Sen. Johnson leans on conservative talking points to slam DACA

By: - November 14, 2019 5:54 am
Capitol rally to support Dreamers as the U.S. Supreme Court takes up cases against the Trump administration's push to end the DACA program. 11/12/19

Advocates hold a Wisconsin State Capitol rally to support Dreamers in November 2019, when the U.S. Supreme Court was taking up cases against the Trump administration’s push to end the DACA program. (Melanie Conklin | Wisconsin Examiner file photo)

WASHINGTON — Wisconsin Republican Sen.
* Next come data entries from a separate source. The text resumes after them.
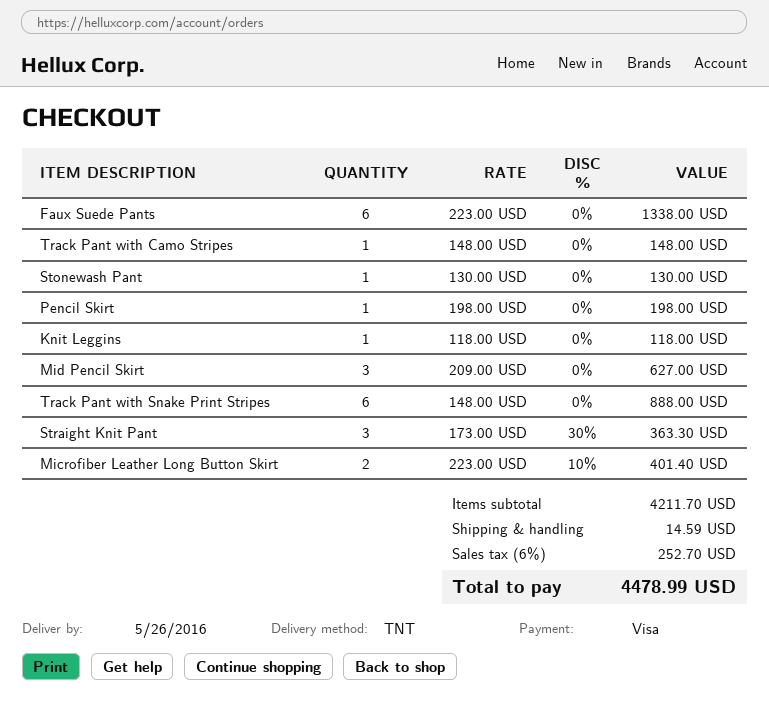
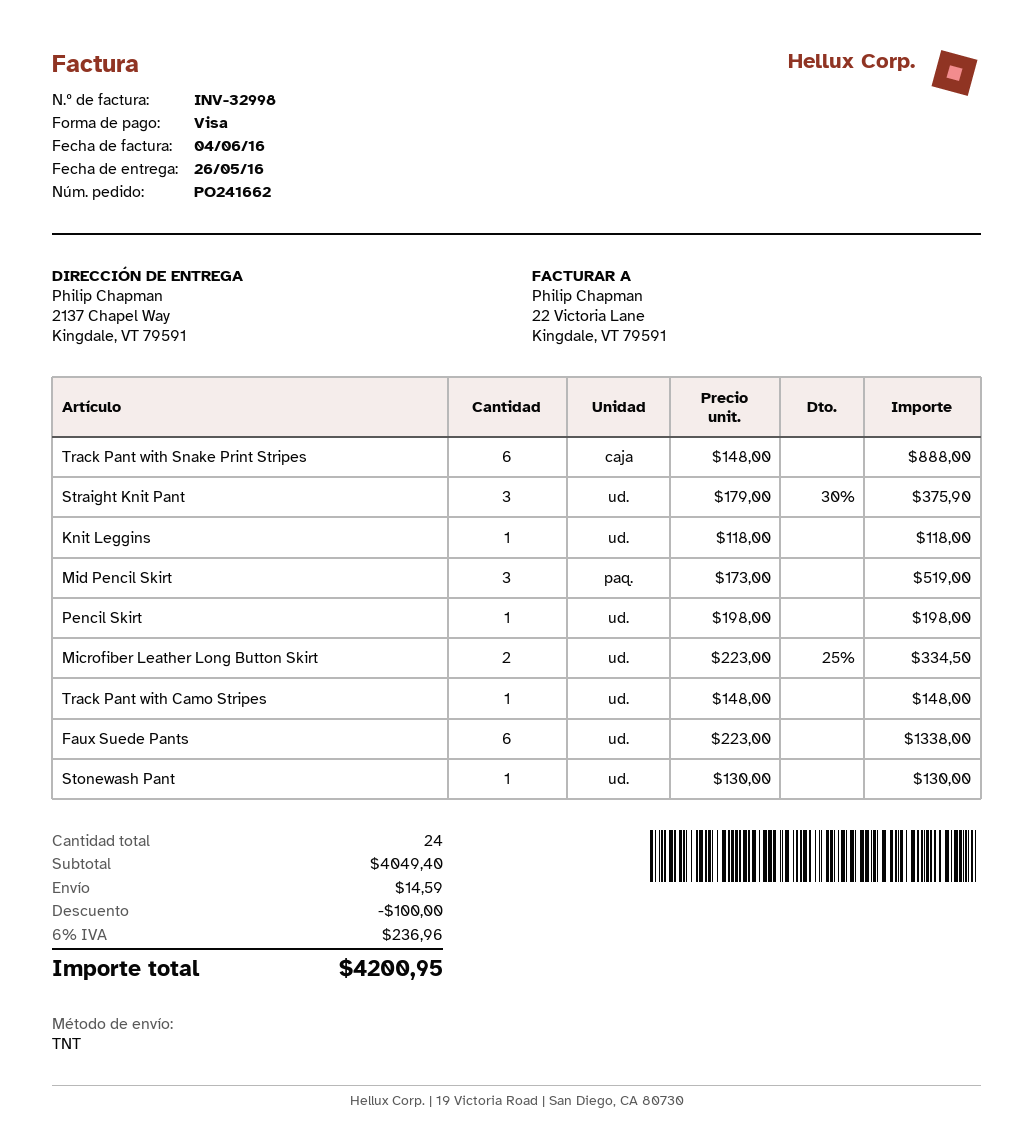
Mid Pencil Skirt: 3 x 209.00 = 627.00 -> 3 x 173.00 = 519.00
Straight Knit Pant: 3 x 173.00 - 30% = 363.30 -> 3 x 179.00 - 30% = 375.90
Microfiber Leather Long Button Skirt: 2 x 223.00 - 10% = 401.40 -> 2 x 223.00 - 25% = 334.50
subtotal: 4211.70 -> 4049.40
discount: none -> 100.00
tax: 6% = 252.70 -> 6% = 236.96
total: 4478.99 -> 4200.95

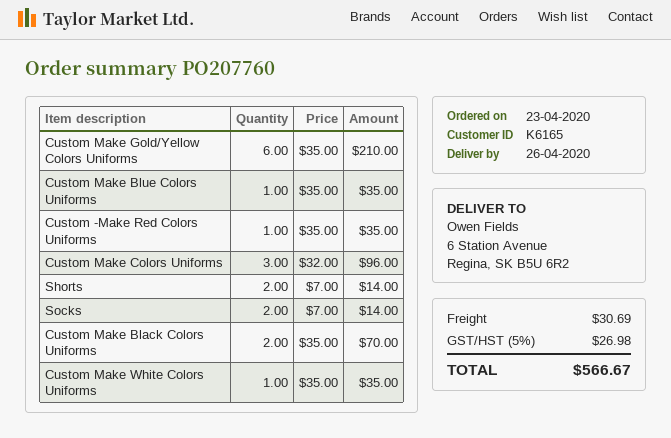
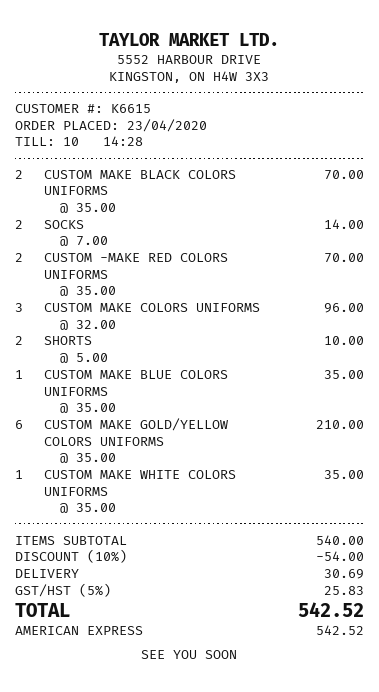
customer number: K6165 -> K6615
Custom -Make Red Colors Uniforms: 1 x 35.00 = 35.00 -> 2 x 35.00 = 70.00
Shorts: 2 x 7.00 = 14.00 -> 2 x 5.00 = 10.00
discount: none -> 10% = 54.00
tax: 5% = 26.98 -> 5% = 25.83
total: 566.67 -> 542.52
Ron Johnson on Wednesday assailed an Obama-era program that has allowed hundreds of thousands of young, unauthorized immigrants to remain in the country without immediate fear of deportation. 

“Ron Johnson” by Gage Skidmore is licensed under CC BY-SA 2.0

Johnson, the chairman of the Senate Homeland Security and Governmental Affairs Committee, opened a committee hearing on migration at the Southern border Wednesday with a diatribe against Deferred Action for Childhood Arrivals, or DACA. He called its creation in 2012 a “seminal moment” in immigration policy that exacerbated the crisis at the southern border.

Human traffickers used the program — which marked a key change in immigration policy — to incentivize people to cross the border, he said. “They would tell them, ‘The U.S. has changed its policy’” and encourage them to cross the U.S.-Mexico border.

As a result, the number of unaccompanied children and people crossing the border as members of family units skyrocketed, he said, pointing to what he called an uptick in minors who were apprehended at the southwest border or who claimed asylum at ports of entry after the policy took effect. 

The theory has been debunked by independent researchers who point to a 2008 anti-trafficking law and to violence and bad economic conditions as the main culprits for a 2014 surge in unaccompanied children at the southern border, The Washington Post reported. 

But that didn’t dissuade Johnson from repeating the conservative talking point. 

“I know others may dispute this, but I think it’s pretty obvious,” he said. The DACA program “certainly started something.”

His comments came the day after DACA came under heavy scrutiny in the U.S. Supreme Court.

Ken Cuccinelli, acting director of U.S. Citizenship and Immigration Services (USCIS) at the U.S. Department of Homeland Security, seemed to back up Johnson’s claims. 

An immigration hardliner, Cuccinelli said USCIS has taken significant steps to “close the loopholes that are being exploited and have led to the crisis at the southern border.”

Among those is the organization’s work to process DACA recipients after courts “interfered with lawful attempts” by the Trump administration to terminate the program — which Cuccinelli said has wasted time and resources “that should be spent adjudicating lawful immigration benefits instead.”

Johnson’s criticisms of DACA aren’t new. In 2017, he called the program an “unconstitutional overreach by the Obama administration that created incentives for children from Central America to take great risks to enter America illegally.”

Polls have shown widespread pubic support for granting permanent legal status to undocumented immigrants brought to the United States as children.

Temporary protections

The Obama administration created DACA to allow certain immigrants who arrived to the United States before age 16 to apply for work permits and temporary protection from deportation. 

President Donald Trump vowed to end the program on the campaign trail in 2016, and his administration made good on that promise in 2017 — but lower courts blocked the decision from taking effect.

The Supreme Court appeared inclined Tuesday to reverse the lower court’s rulings

In extended arguments, the court’s conservatives expressed skepticism about the legality of the program and seemed to suggest the Trump administration’s decision to end it was not reviewable in court. 

A decision is expected next spring or summer. In the meantime, DACA supporters are seeking a legislative solution.

Capitol rally to support Dreamers as the U.S. Supreme Court takes up cases against the Trump administration’s push to end the DACA program. 11/12/19

In June, the U.S. House passed legislation that would safeguard the program and provide a pathway to citizenship for Dreamers. But the bill is languishing in the GOP-controlled Senate, which is unlikely to act on it any time soon.

President Trump said Tuesday he is open to a deal with Democrats that would allow DACA recipients to stay if the program is overturned.

Hanging in the balance are the fates of hundreds of thousands of so-called Dreamers, including roughly 7,000 in Wisconsin. 

There were roughly 661,000 active participants in the DACA program as of June 30. Ending DACA would threaten their ability to live in the United States and would deprive them of legal authorization to work and to access certain social benefits.